In the south of the country the death rate is higher than average as there is food insecurity, due to prolonged civil war and natural disasters.
The capital city of a developing country often has better development statistics than the rest of the country because the government is based there. Facilities are more likely to be provided in the capital before they can afford to be provided elsewhere.
In any developing country there are massive differences between urban and rural areas. Rural areas are far less likely to have access to clean water and sanitation, health and education facilities or to get help from international aid.
In developed countries problems also exist. In Italy, for example, there is a north/south divide between the wealthy industrialised north and the poorer rural Mezzogiornio region in the south. In the UK, there is also a north/south divide in terms of income.
Even within cities there can be big differences. In Mumbai there is a much lower life expectancy in the sub-standard housing like Dahrvai than in richer areas like Colaba. This is also true of cities in developed countries. Men in Shettleston in Glasgow have a life expectancy of 64. Those in the more affluent Jordanhill area have a life expectancy of 80.
In Kuwait, huge oil revenues give a high GNP per capita. However, the money is spread unevenly and only goes to a few rich families, leaving the rest in poverty. Kuwait’s birth rate and adult literacy rate are not those expected of a rich country.
Gross Domestic Income (GDI) per capita is an average figure which can hide huge differences in wealth between cities and the countryside.
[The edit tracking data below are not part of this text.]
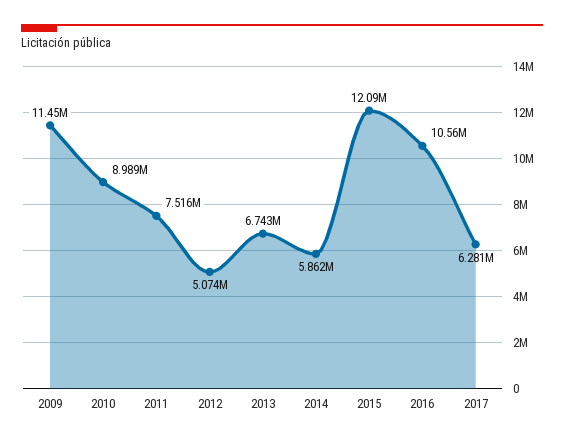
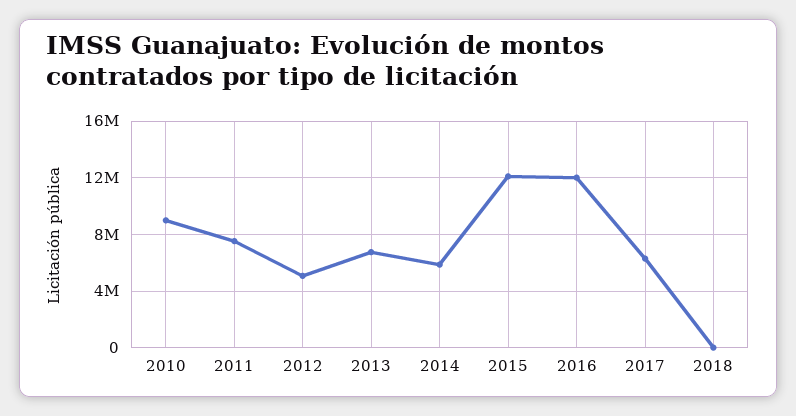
2009: 11450000 -> none
2016: 10560000 -> 12000000
2018: none -> 0

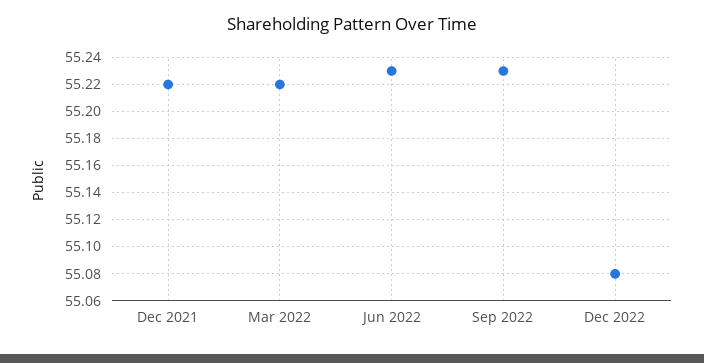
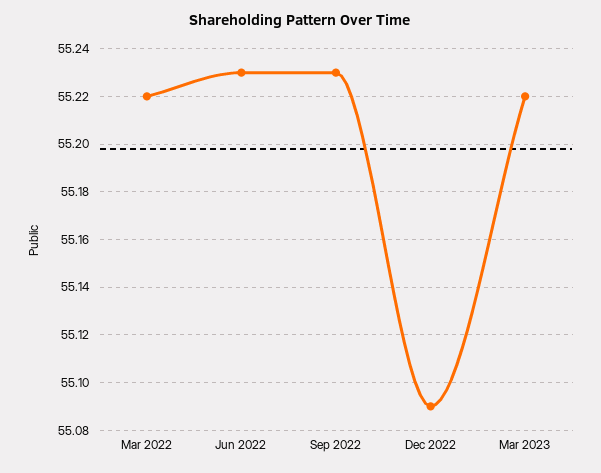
Dec 2021: 55.22 -> none
Dec 2022: 55.08 -> 55.09
Mar 2023: none -> 55.22

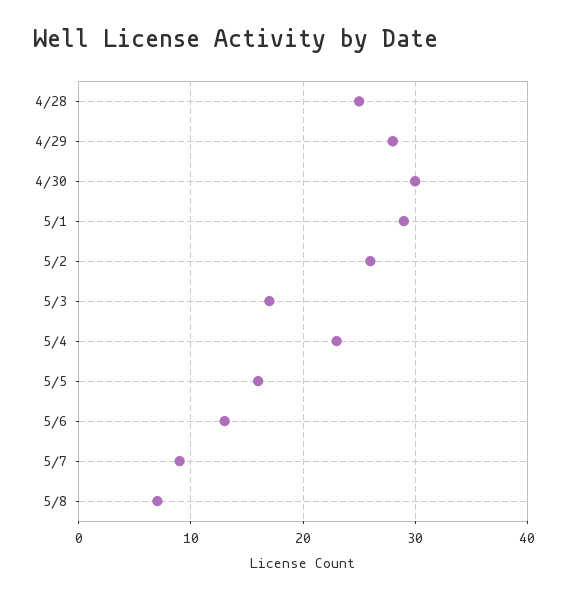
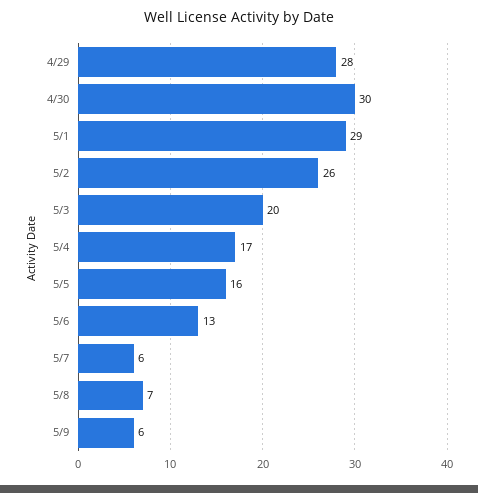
4/28: 25 -> none
5/3: 17 -> 20
5/4: 23 -> 17
5/7: 9 -> 6
5/9: none -> 6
This is especially true of countries such as Brazil.
Most developing countries’ censuses are poorly financed and information is often inaccurate. This means statistics cannot be fully trusted.
Many indicators from certain countries are inaccurate. Countries such as North Korea do not want information about true conditions in the country to be known.
Calories per day is an inaccurate measure as in some countries people consume only one type of food. This is not a balanced diet. This happens in Malawi which has mainly a maize based diet.
In countries such as Bangladesh Gross National Income (GNI) per capita is irrelevant as many of the people are involved in subsistence agriculture. They do not use money and mainly barter to obtain goods and services.
To make development indicators more reliable, experts use composite indicators, such as the Human Development Index (HDI). This is a combination of different indicators.